El Gobierno decidió no adquirir los derechos para la Copa del Mundo 2026 por un costo de siete millones de dólares. Se interrumpe así una tradición que comenzó en Alemania 1974.
La Televisión Pública no transmitirá el Mundial 2026 que se disputará en Estados Unidos, Canadá y México.
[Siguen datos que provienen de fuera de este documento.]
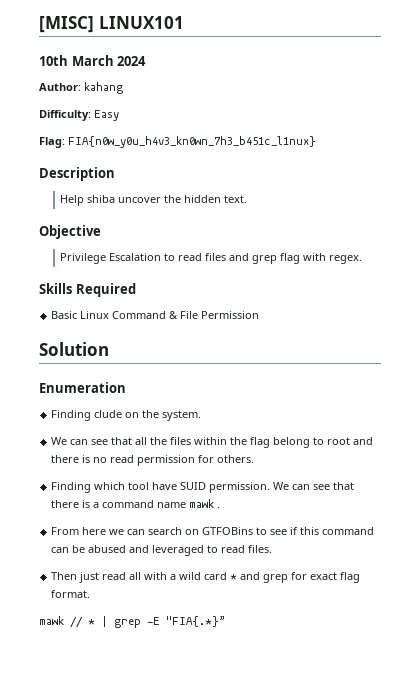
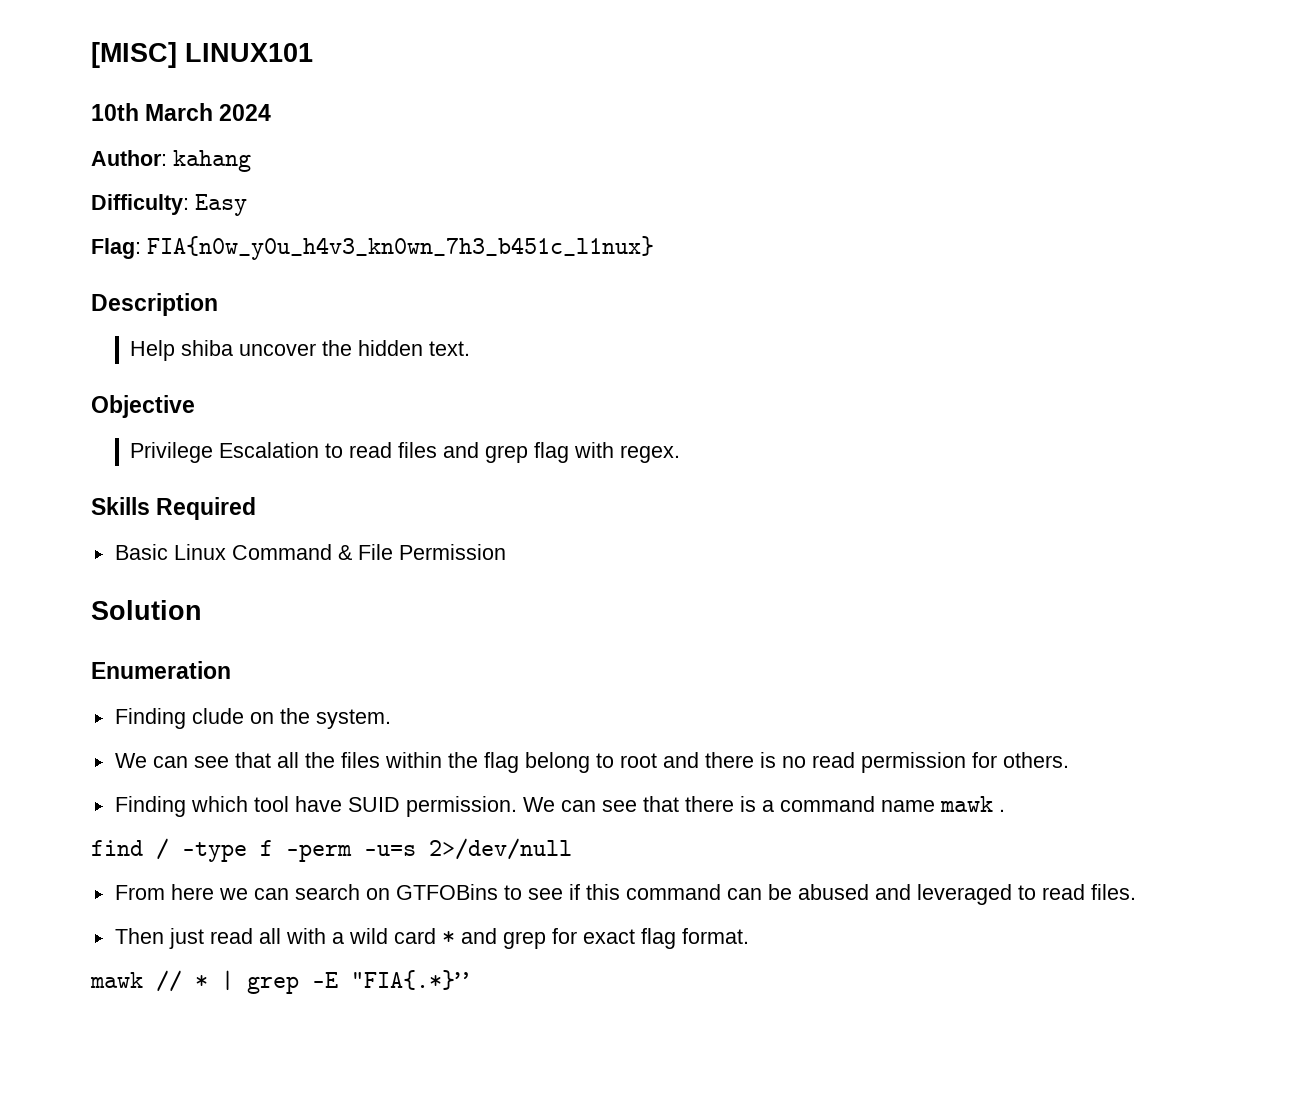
+ find / -type f -perm -u=s 2>/dev/null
La decisión, confirmada oficialmente por el Gobierno, responde a una cuestión económica: “no gastar siete millones de dólares en fútbol”.
De esta manera se pone fin a una continuidad de 52 años en los que el canal estatal formó parte de cada Copa del Mundo desde Alemania 1974. En ocasiones fue la señal exclusiva de transmisión y, en otras, compartió derechos con cadenas privadas, como ocurrió en Qatar 2022.
El Ejecutivo aclaró que la medida podría revisarse hasta diciembre, pero por el momento se inscribe dentro de una política general de recortes en el gasto estatal. Este año, la TV Pública ya había quedado al margen de partidos de Eliminatorias, como el Argentina–Chile de septiembre, por no llegar a un acuerdo con los dueños de los derechos.
En Qatar 2022, la televisación estatal supuso un desembolso de unos 10 millones de dólares más costos operativos, aunque la inversión resultó rentable gracias a ingresos publicitarios cercanos a los 12 millones de dólares. Sin embargo, generó polémica que cerca del 20% proviniera de fondos provinciales y de organismos públicos.
La decisión actual abre interrogantes sobre el acceso universal de los argentinos al Mundial y sobre el rol comunicacional del Estado frente a eventos deportivos de magnitud internacional. Por primera vez desde México 1970, el torneo no estará garantizado en la pantalla de la TV Pública.